AAII Investor Sentiment (Bulls: LT-LOW)

AAII Investor Sentiment (Bulls: LT-LOW)

The percentage of individual investors optimistic about short-term gains occurring in the stock market is at its lowest level in 11 years (17.8%). This is the lowest level of optimism recorded by that survey since 14th April 2005 (16.5%).

AAII Investor Sentiment (Long-Term-Low, May 2016)

At the same time, the percentage of investors describing their outlook as neutral is at its highest level in 16 years, according to the latest AAII Sentiment Survey.

Bullish sentiment, expectations that stock prices will rise over the next six months, declined 1.6 percentage points to 17.8%. It is the 29th consecutive week and the 62nd out of the past 64 weeks that bullish sentiment has been below its historical average of 39.0%!

Neutral sentiment, expectations that stock prices will stay essentially unchanged over the next six months, jumped 6.3 percentage points to 52.9%. Neutral sentiment was last higher on 12th April 12 1990 (56.0%)! Neutral sentiment has now been above 40% for 12 consecutive weeks and above its historical average of 31% for 17 consecutive weeks, as well as for 69 out of the past 73 weeks.

Bearish sentiment, expectations that stock prices will fall over the next six months, fell 4.7 percentage points to 29.4%. The historical average is 30%.

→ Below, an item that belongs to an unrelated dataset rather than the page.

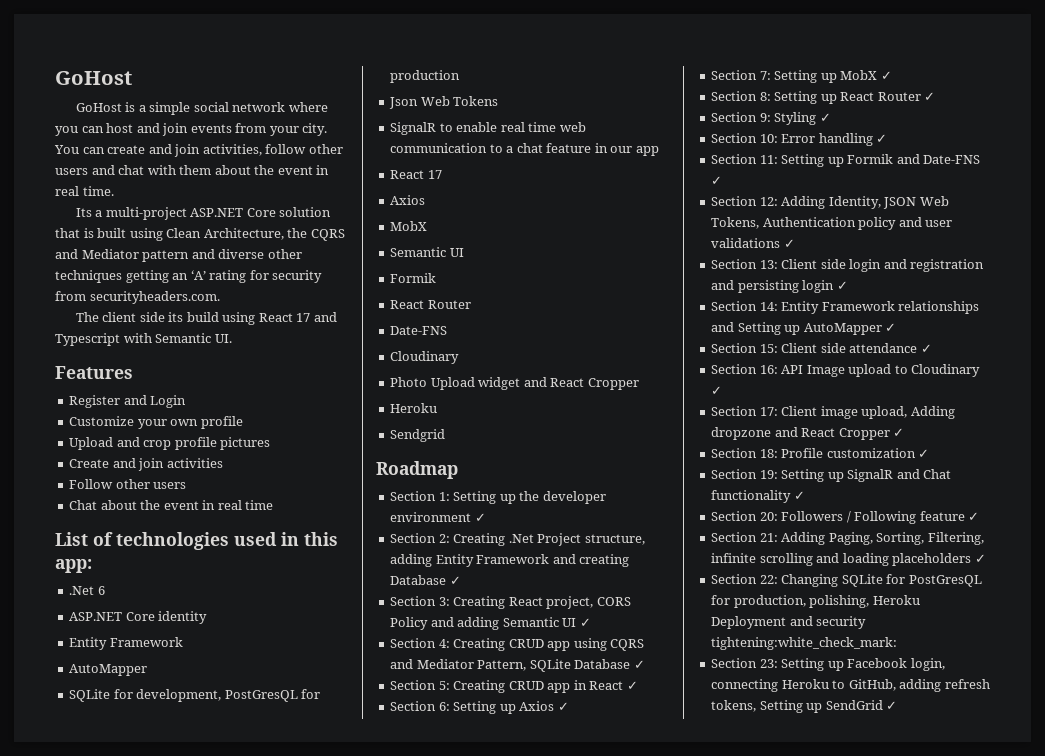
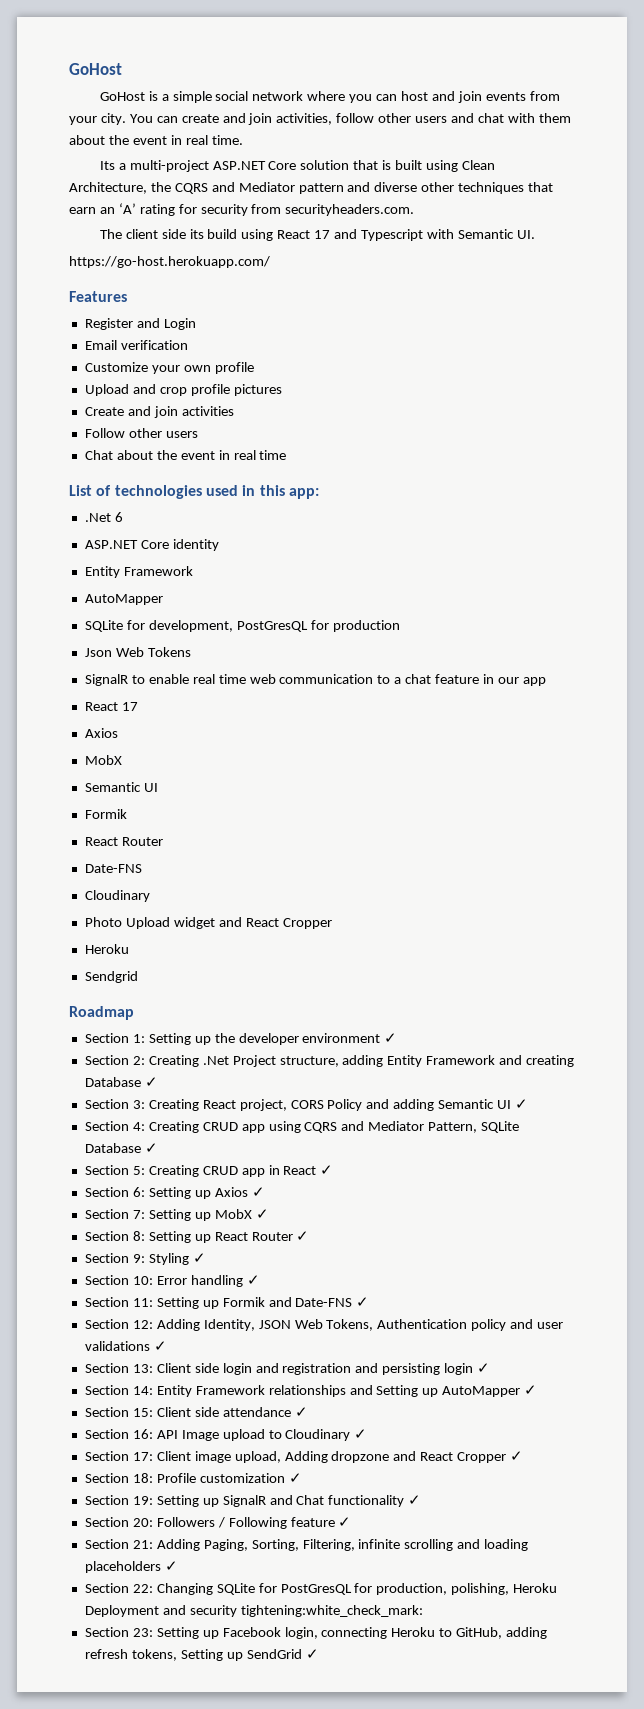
[125,270,169,283] getting -> [528,182,554,192] [69,207,96,214] that earn
(232, 338) none -> [69,256,270,268] // https://go-host.herokuapp.com/
(187, 401) none -> [84,340,188,350] // Email verification

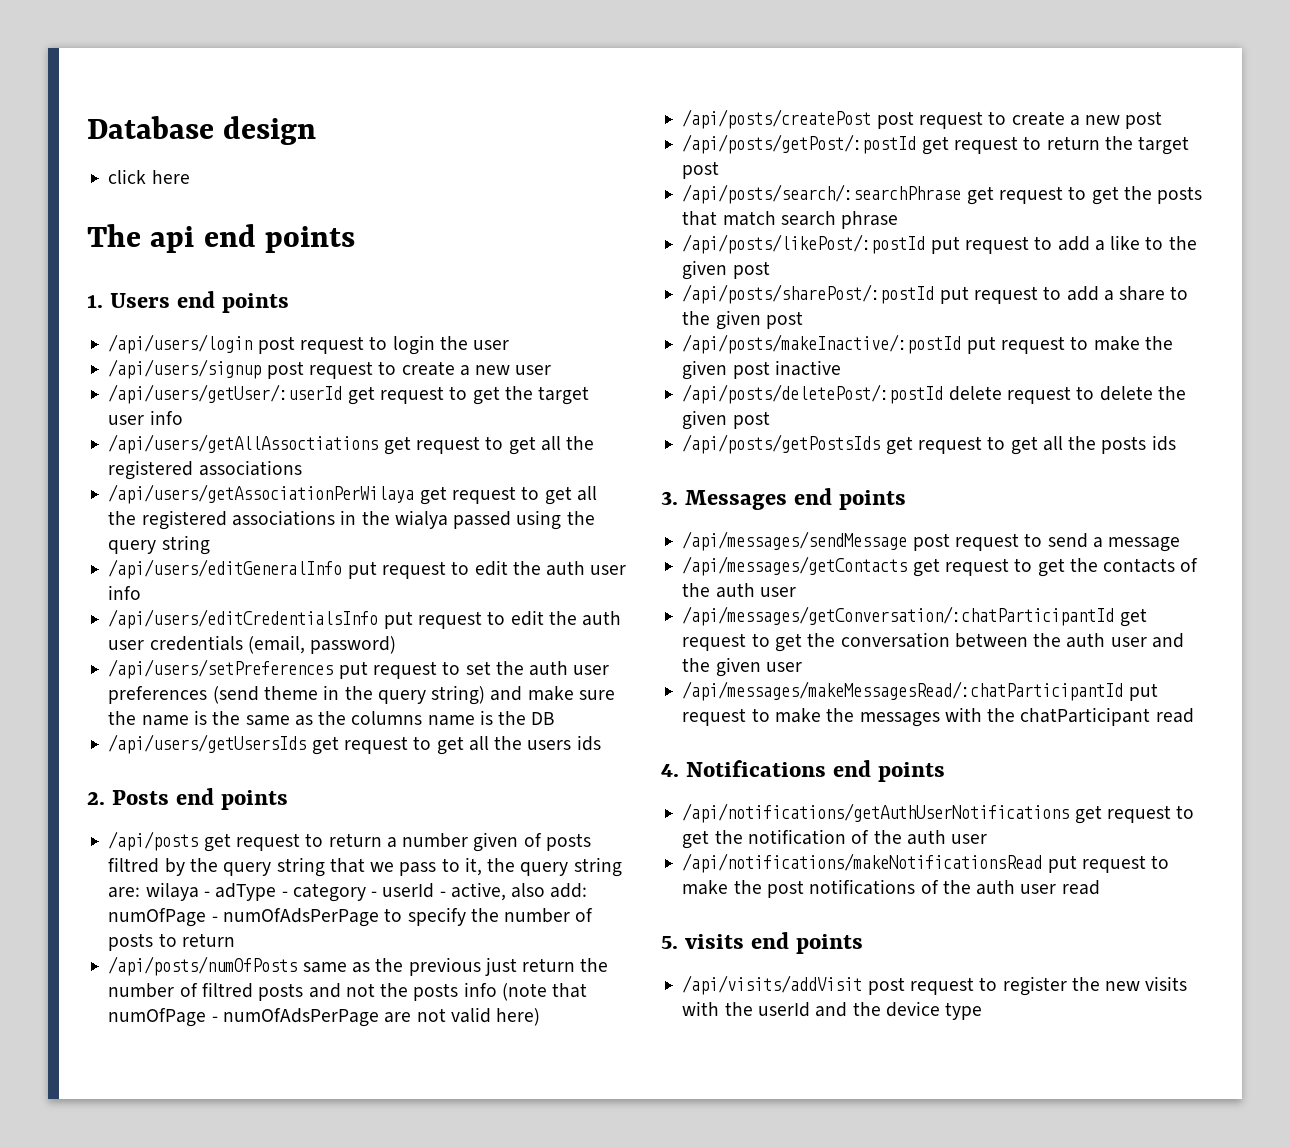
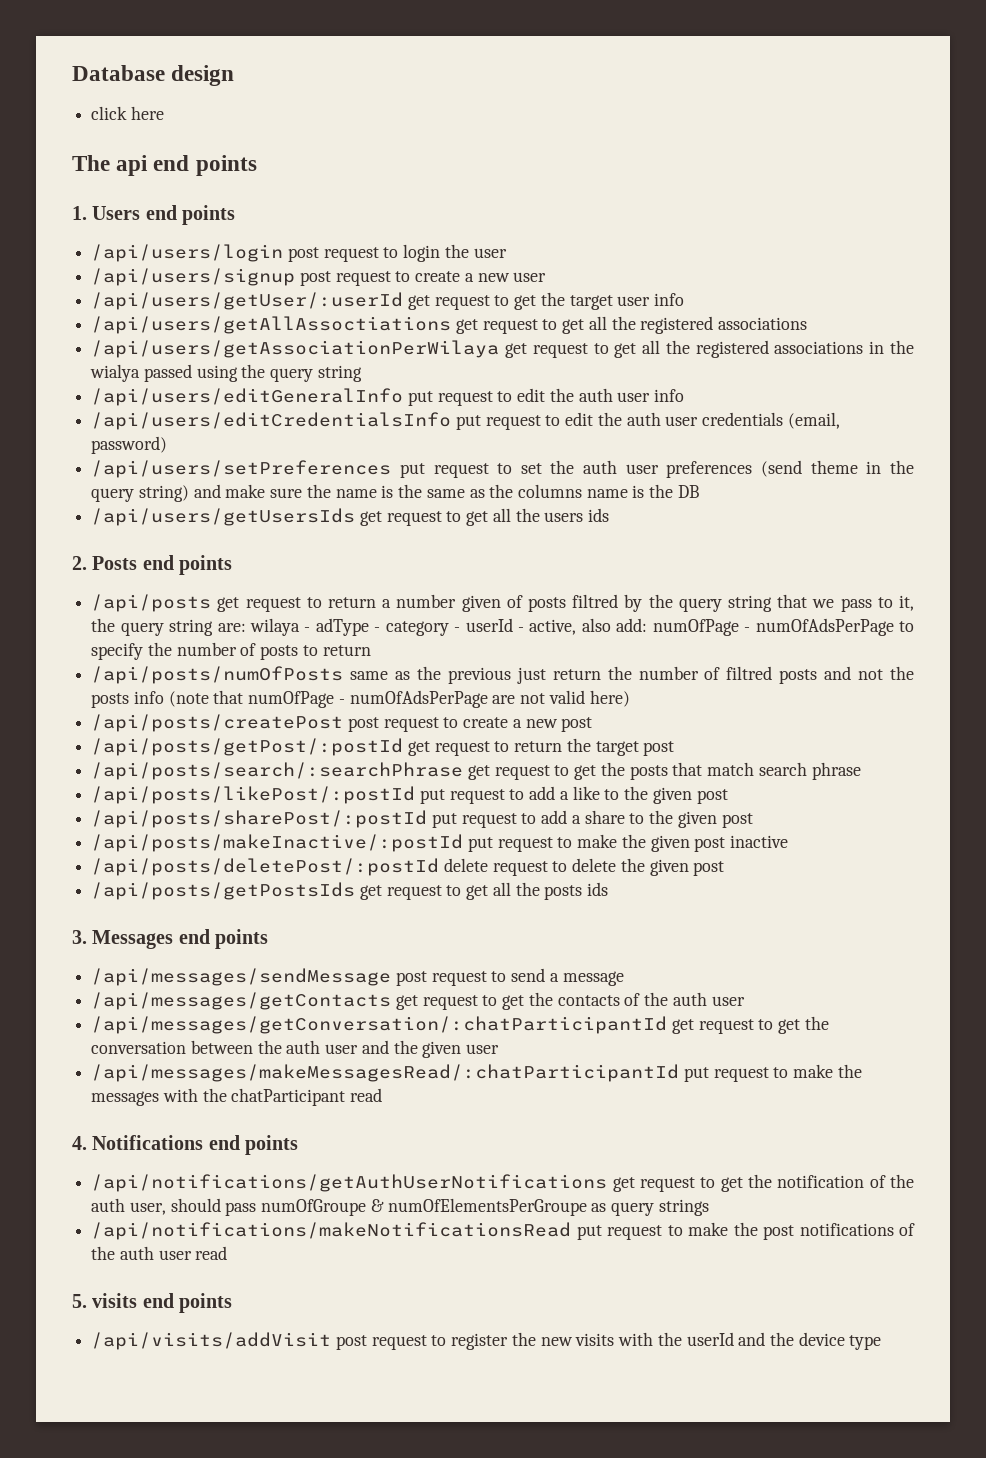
[951,834,988,844] user -> [129,1198,709,1216] user, should pass numOfGroupe & numOfElementsPerGroupe as query strings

Since the AAII Sentiment Survey started in June 1987, a neutral sentiment reading above 50% has only been recorded 28 times. Only six of those readings were recorded after 1989 (January 1991, July 1991, August 1994, February 2003, December 2015 and this week). The remaining 22 readings are all from the approximate two-year span of December 1987 through October 1989. On average, the S&P 500’s 26- and 52-week returns following such occurrences were 8.4% and 20.5%, respectively.

Even rarer is having bullish sentiment below 20% and neutral sentiment above 50% on the same week. This week is just the sixth time such a combination has happened. It previously occurred four times in 1988 and once in 1989. On average, the S&P 500’s 26- and 52-week returns following those five occurrences were 11.2% and 25.7%, respectively.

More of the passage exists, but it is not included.